On this spring’s college commencement circuit, some of the most noteworthy names are those that didn’t make it to the podium. Although students have objected to their universities’ commencement speaker choices for years, in 2014 the protests and petitions had a pronounced effect.
On April 8, Brandeis University rescinded its invitation to Ayaan Hirsi Ali following growing objections, accompanied by a petition that garnered over 6,000 signatures. Ali, whose criticism of Islam many find intolerant and bigoted, was slated to speak and receive an honorary degree during the university’s May 18 commencement ceremony.
On May 3, former Secretary of State Condoleezza Rice declined her invitation to speak at Rutgers’ May 18 commencement in the wake of sustained protest by students focused on her role atop George W. Bush’s foreign policy apparatus. Students and faculty members alike had questioned the university’s decision since its February 8 announcement of Rice as speaker and honorary degree recipient. When she withdrew her agreement to speak, Rice wrote on her Facebook page that her invitation had “become a distraction for the university community.”
At Smith College, an online petition, protest and letters sent directly to IMF head Christine Lagarde led her to withdraw from speaking at the university’s commencement ceremonies less than ten days after Rice’s announcement.

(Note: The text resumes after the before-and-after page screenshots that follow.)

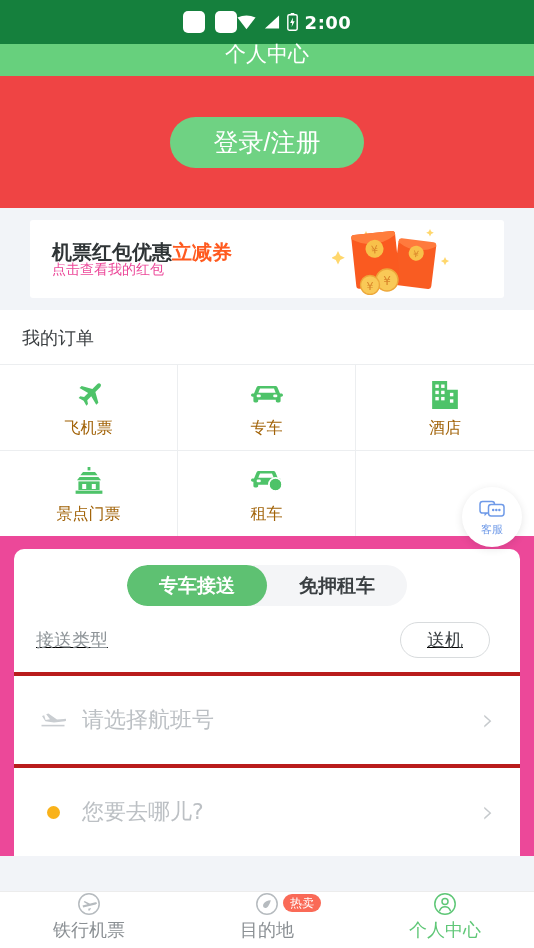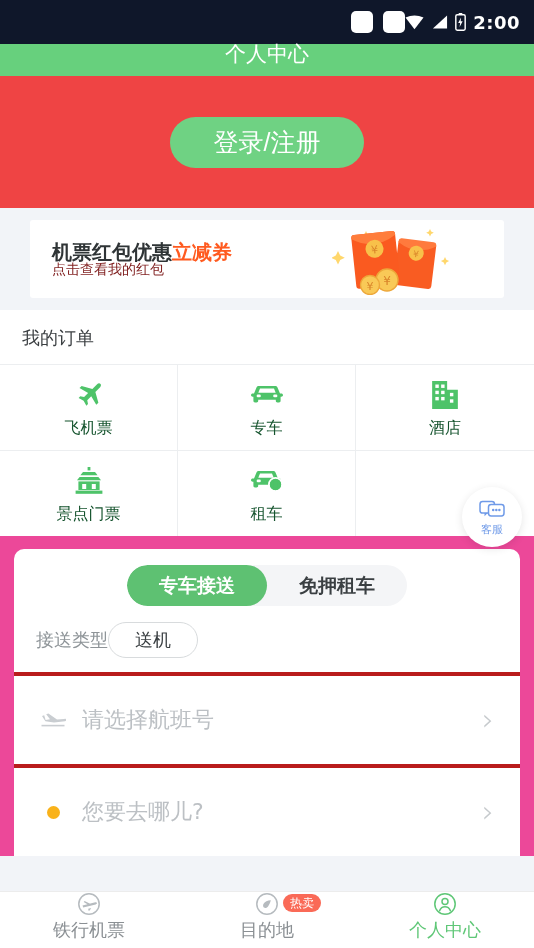--- a/index.html
+++ b/index.html
@@ -13,8 +13,8 @@
 
   
   .statusbar {
-    height:44px; background:#0f172a;
-    display:flex; align-items:center; justify-content:flex-end;
+    height:44px; background:#15803d;
+    display:flex; align-items:center; justify-content:center;
     padding:0 14px;
   }
   .sb-left { display:flex; gap:10px; align-items:center; }

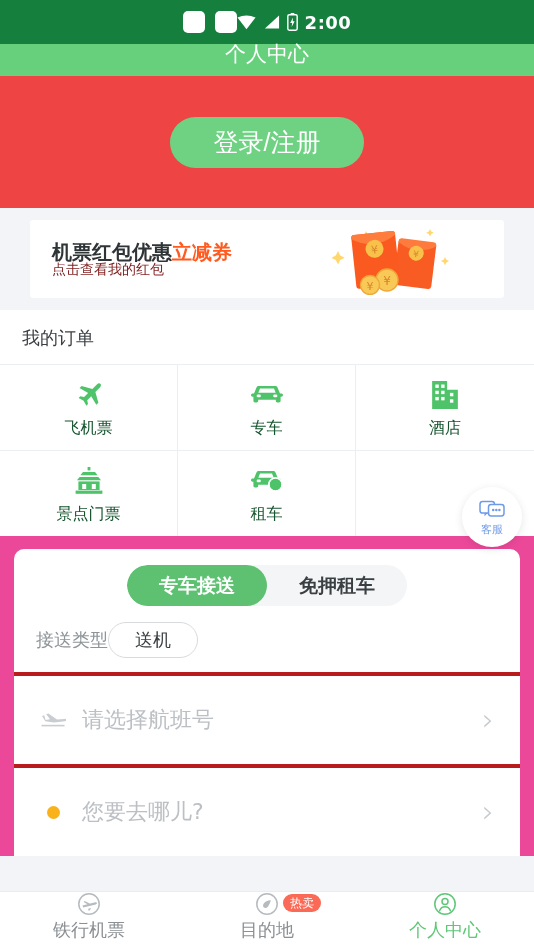--- a/index.html
+++ b/index.html
@@ -53,7 +53,7 @@
   .banner-texts { display:flex; flex-direction:column; }
   .banner-title { font-size:20px; font-weight:bold; color:#2f3436; line-height:1; }
   .banner-title .hl { color:#ff5a1f; }
-  .banner-sub { font-size:14px; color:#7f1d1d; line-height:1; }
+  .banner-sub { font-size:14px; color:#ec4899; line-height:1; }
   .banner-art { width:120px; height:72px; position:relative; margin-right:34px; }
 
   

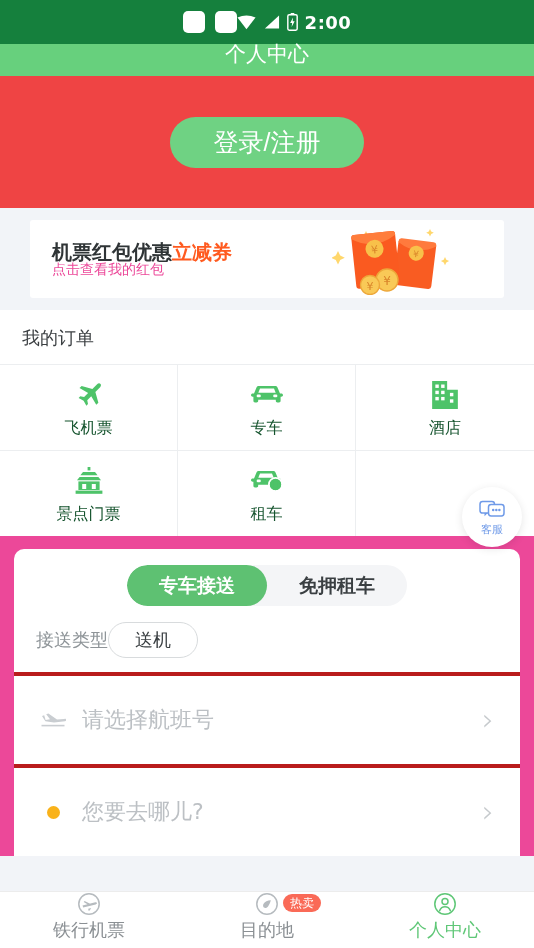--- a/index.html
+++ b/index.html
@@ -68,7 +68,7 @@
   }
   .grid-cell:nth-child(3n) { border-right:none; }
   .grid-cell.empty { cursor:default; }
-  .grid-label { font-size:16px; color:#14532d; line-height:1; }
+  .grid-label { font-size:16px; color:#a16207; line-height:1; }
   .grid-icon { height:30px; display:flex; align-items:center; }
 
   

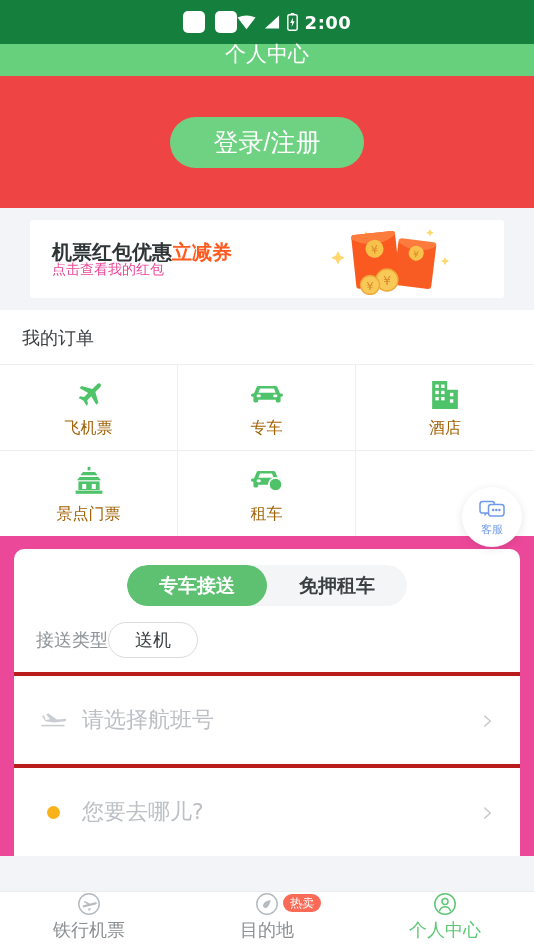--- a/index.html
+++ b/index.html
@@ -90,8 +90,9 @@
   .seg-item.active { background:#5ec172; color:#ffffff; }
 
   .type-row {
-    display:flex; align-items:center; justify-content:flex-start;
+    display:flex; align-items:center; justify-content:space-between;
     padding:16px 30px 14px 22px;
+    text-decoration:underline;
   }
   .type-label { font-size:18px; color:#8e9498; }
   .type-btns { display:flex; gap:15px; }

In their petition, students made clear they were uncomfortable with Lagarde not on a personal level but with her role as a representative of the IMF, an institution that, “has been a primary culprit in the failed developmental policies implanted in some of the world’s poorest countries.”
Most recently, former UC Berkeley Chancellor Robert Birgeneau withdrew from his planned speech and honorary degree at Haverford after students and faculty members sent him a letter asking him to publicly apologize for his handling of a violent police breakup of a peaceful 2011 Occupy protest at Berkeley.
While these withdrawals have garnered much media attention of late, the student protest efforts have been portrayed as infantile and misdirected. Students have been accused of being unwilling to entertain views that conflict with their own, of acting like “young thought police” and impeding free speech.